UNIQA Insurance Group

UNIQA
© Clemens Fabry

Die UNIQA Insurance Group hat im ersten Halbjahr das Konzernergebnis um 27,3 % auf 156,3 Mio. gesteigert. Die Verrechneten Prämien inkl. Sparanteile sind um 13,5 % auf über 3,5 Mrd. Euro gewachsen. Die Steigerung ist primär auf ein sehr starkes Wachstum des Einmalerlagsgeschäfts in der Lebensversicherung – vor allem im Bankenvertrieb in Italien sowie auf die gute Entwicklung im Bereich der Krankenversicherung zurückzuführen. Die Combined Ratio liegt bei 97,1 % gegenüber dem Vergleichzeitraum des Vorjahres von 98,4 %. Das EGT kann einen Zuwachs von 5,2 % auf 190,8 Mio. Euro aufweisen. Die gesamten Aufwendungen für den Versicherungsbetrieb abzüglich erhaltenen Rückversicherungsprovision stiegen im Vergleich zu Vorjahresperiode um 5,5 % auf 658,2 Mio.

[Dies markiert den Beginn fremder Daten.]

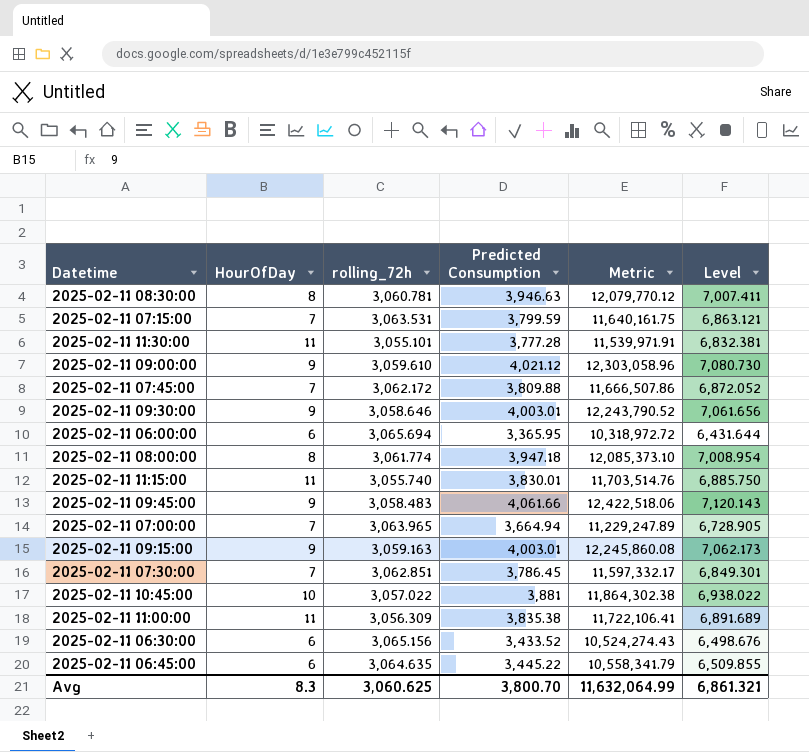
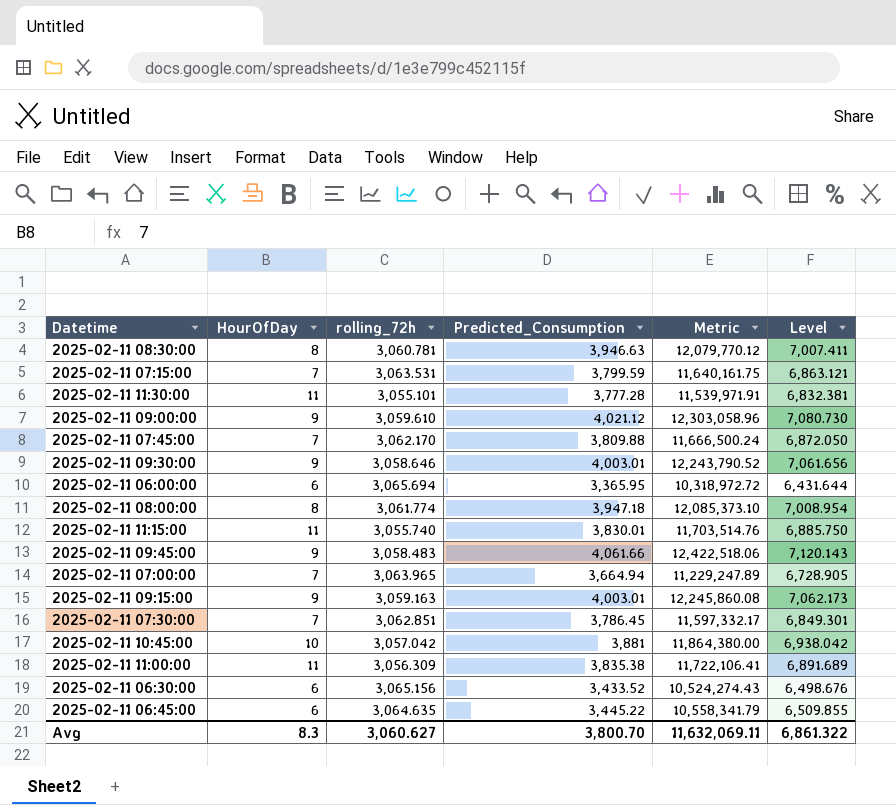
column name: Predicted Consumption -> Predicted_Consumption
2025-02-11 07:45:00 | rolling_72h: 3,062.172 -> 3,062.170
2025-02-11 07:45:00 | Metric: 11,666,507.86 -> 11,666,500.24
2025-02-11 07:45:00 | Level: 6,872.052 -> 6,872.050
2025-02-11 10:45:00 | rolling_72h: 3,057.022 -> 3,057.042
2025-02-11 10:45:00 | Metric: 11,864,302.38 -> 11,864,380.00
2025-02-11 10:45:00 | Level: 6,938.022 -> 6,938.042
Avg | rolling_72h: 3,060.625 -> 3,060.627
Avg | Metric: 11,632,064.99 -> 11,632,069.11
Avg | Level: 6,861.321 -> 6,861.322

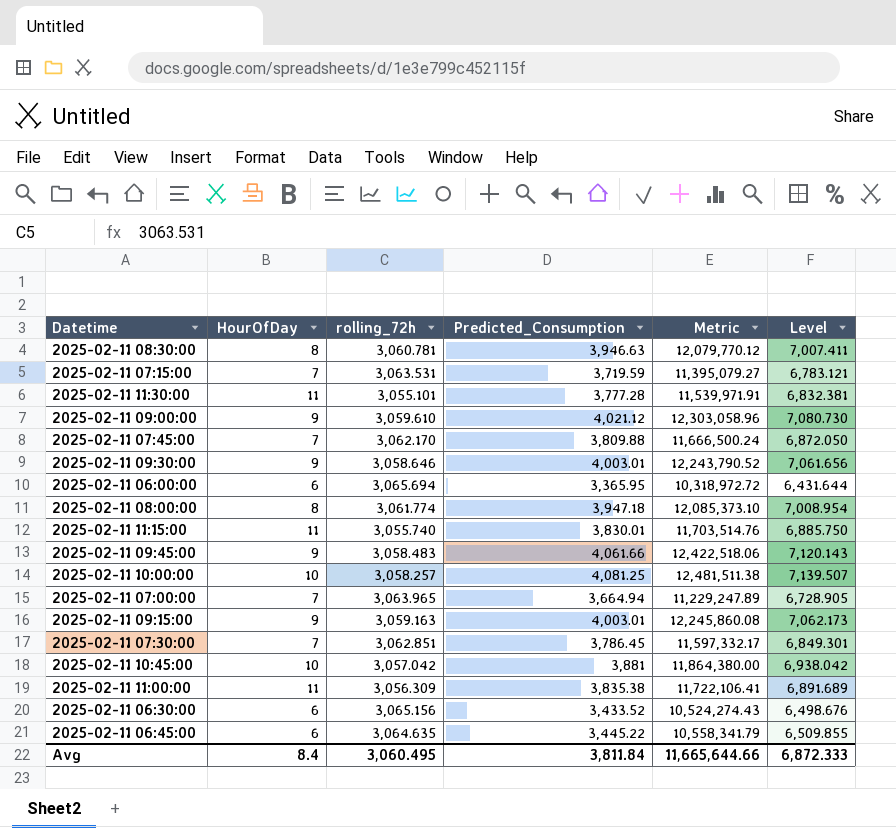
2025-02-11 07:15:00 | Predicted_Consumption: 3,799.59 -> 3,719.59
2025-02-11 07:15:00 | Metric: 11,640,161.75 -> 11,395,079.27
2025-02-11 07:15:00 | Level: 6,863.121 -> 6,783.121
row 2025-02-11 10:00:00: none -> 10 | 3,058.257 | 4,081.25 | 12,481,511.38 | 7,139.507
Avg | HourOfDay: 8.3 -> 8.4
Avg | rolling_72h: 3,060.627 -> 3,060.495
Avg | Predicted_Consumption: 3,800.70 -> 3,811.84
Avg | Metric: 11,632,069.11 -> 11,665,644.66
Avg | Level: 6,861.322 -> 6,872.333

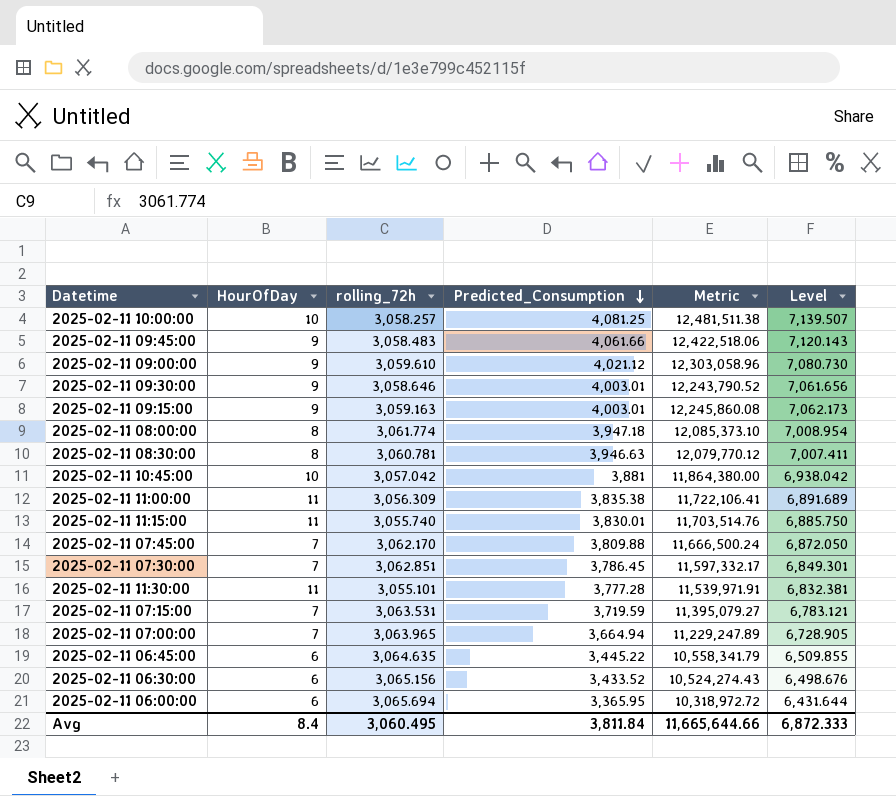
row order: none -> Predicted_Consumption descending

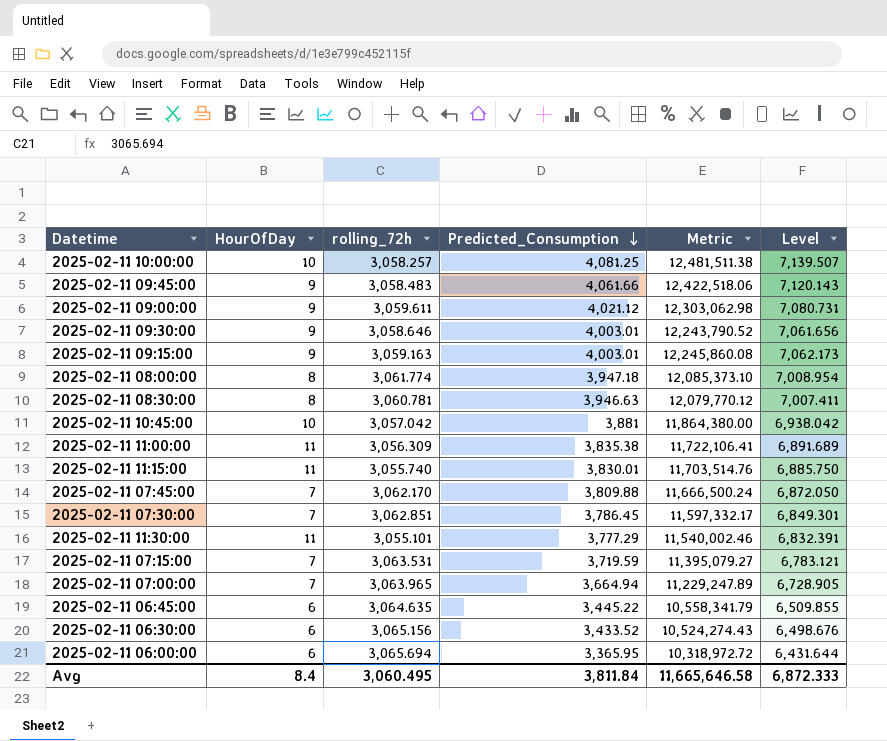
2025-02-11 09:00:00 | rolling_72h: 3,059.610 -> 3,059.611
2025-02-11 09:00:00 | Metric: 12,303,058.96 -> 12,303,062.98
2025-02-11 09:00:00 | Level: 7,080.730 -> 7,080.731
2025-02-11 11:30:00 | Predicted_Consumption: 3,777.28 -> 3,777.29
2025-02-11 11:30:00 | Metric: 11,539,971.91 -> 11,540,002.46
2025-02-11 11:30:00 | Level: 6,832.381 -> 6,832.391
Avg | Metric: 11,665,644.66 -> 11,665,646.58

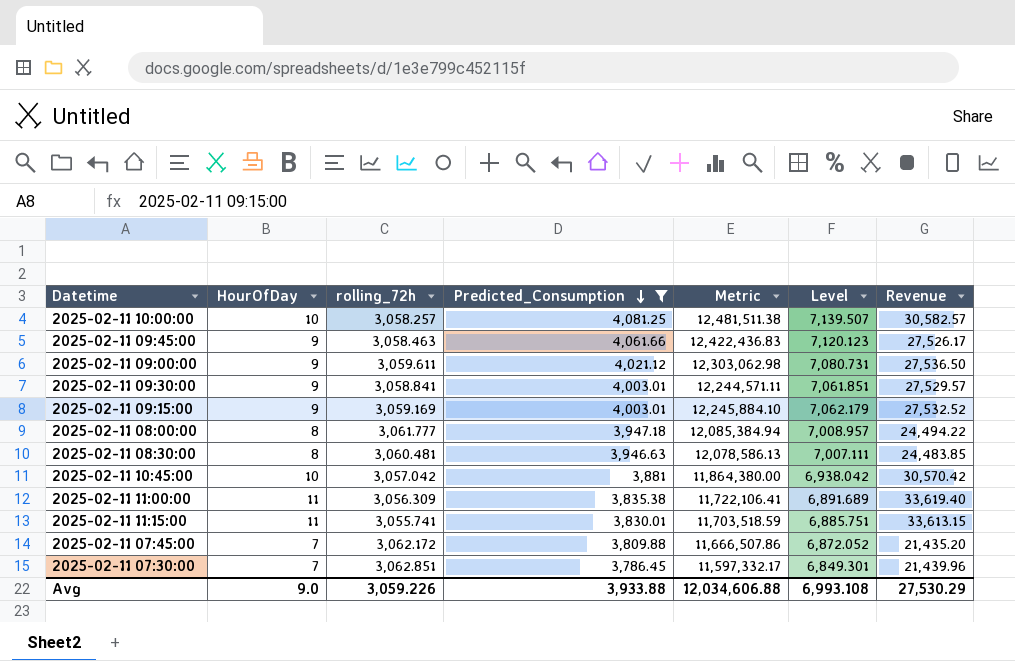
filter: none -> Predicted_Consumption >= 3,786.45
column Revenue | formula: none -> [HourOfDay] * [rolling_72h]
2025-02-11 09:45:00 | rolling_72h: 3,058.483 -> 3,058.463
2025-02-11 09:45:00 | Metric: 12,422,518.06 -> 12,422,436.83
2025-02-11 09:45:00 | Level: 7,120.143 -> 7,120.123
2025-02-11 09:30:00 | rolling_72h: 3,058.646 -> 3,058.841
2025-02-11 09:30:00 | Metric: 12,243,790.52 -> 12,244,571.11
2025-02-11 09:30:00 | Level: 7,061.656 -> 7,061.851
2025-02-11 09:15:00 | rolling_72h: 3,059.163 -> 3,059.169
2025-02-11 09:15:00 | Metric: 12,245,860.08 -> 12,245,884.10
2025-02-11 09:15:00 | Level: 7,062.173 -> 7,062.179
2025-02-11 08:00:00 | rolling_72h: 3,061.774 -> 3,061.777
2025-02-11 08:00:00 | Metric: 12,085,373.10 -> 12,085,384.94
2025-02-11 08:00:00 | Level: 7,008.954 -> 7,008.957
2025-02-11 08:30:00 | rolling_72h: 3,060.781 -> 3,060.481
2025-02-11 08:30:00 | Metric: 12,079,770.12 -> 12,078,586.13
2025-02-11 08:30:00 | Level: 7,007.411 -> 7,007.111
2025-02-11 11:15:00 | rolling_72h: 3,055.740 -> 3,055.741
2025-02-11 11:15:00 | Metric: 11,703,514.76 -> 11,703,518.59
2025-02-11 11:15:00 | Level: 6,885.750 -> 6,885.751
2025-02-11 07:45:00 | rolling_72h: 3,062.170 -> 3,062.172
2025-02-11 07:45:00 | Metric: 11,666,500.24 -> 11,666,507.86
2025-02-11 07:45:00 | Level: 6,872.050 -> 6,872.052
Avg | HourOfDay: 8.4 -> 9.0
Avg | rolling_72h: 3,060.495 -> 3,059.226
Avg | Predicted_Consumption: 3,811.84 -> 3,933.88
Avg | Metric: 11,665,646.58 -> 12,034,606.88
Avg | Level: 6,872.333 -> 6,993.108

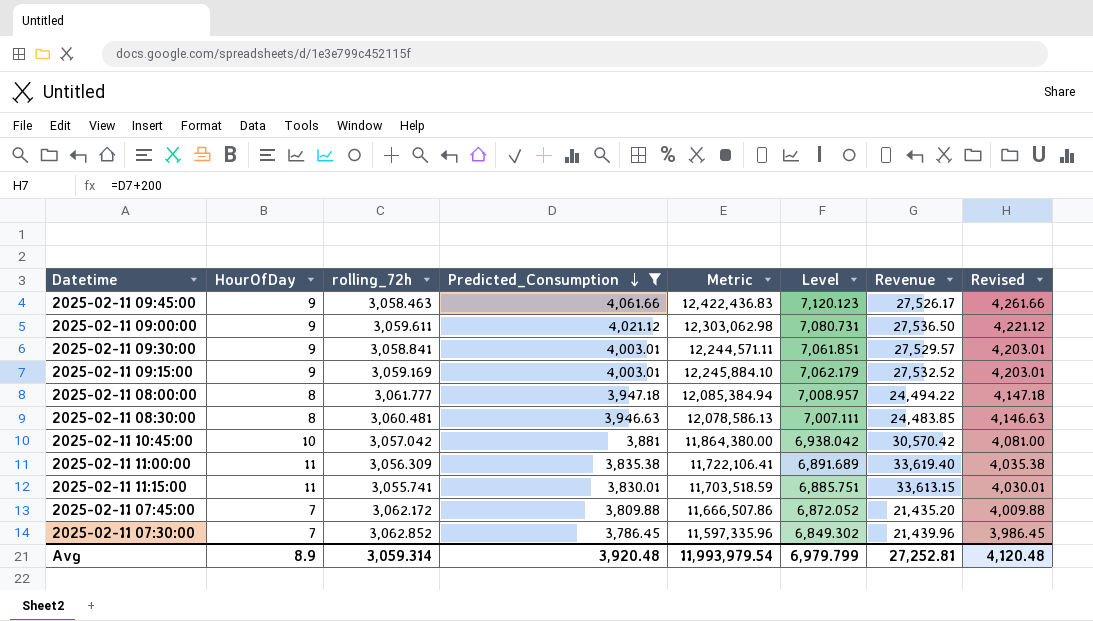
column Revised | formula: none -> [Predicted_Consumption] + 200
row 2025-02-11 10:00:00: 10 | 3,058.257 | 4,081.25 | 12,481,511.38 | 7,139.507 | 30,582.57 -> none
2025-02-11 07:30:00 | rolling_72h: 3,062.851 -> 3,062.852
2025-02-11 07:30:00 | Metric: 11,597,332.17 -> 11,597,335.96
2025-02-11 07:30:00 | Level: 6,849.301 -> 6,849.302
Avg | HourOfDay: 9.0 -> 8.9
Avg | rolling_72h: 3,059.226 -> 3,059.314
Avg | Predicted_Consumption: 3,933.88 -> 3,920.48
Avg | Metric: 12,034,606.88 -> 11,993,979.54
Avg | Level: 6,993.108 -> 6,979.799
Avg | Revenue: 27,530.29 -> 27,252.81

Euro. Dabei erhöhten sich die Aufwendungen für den Versicherungsabschluss im ersten Halbjahr trotz des starken Prämienwachstums nur um 6,8 % auf 490,1 Millionen Euro. Die sonstigen Aufwendungen für den Versicherungsbetrieb (Verwaltungskosten) stiegen im ersten Halbjahr 2015 um 2,5 % auf 195,2 Millionen Euro. Das Eigenkapital der UNIQA Group verringerte sich in den ersten sechs Monaten 2015 aufgrund gesunkener Marktwerte vor allem der festverzinslichen Wertpapiere um 4,6 % auf 2.939,1 Millionen Euro (31. Dezember 2014: 3.082,2 Millionen Euro). Die Solvabilitätsquote (Solvency I) im ersten Halbjahr 2015 ist mit 287,2 % weiterhin sehr stark (31. Dezember 2014: 295,4 %). Die Anzahl der Mitarbeiter sank um 453 Personen auf 14.167.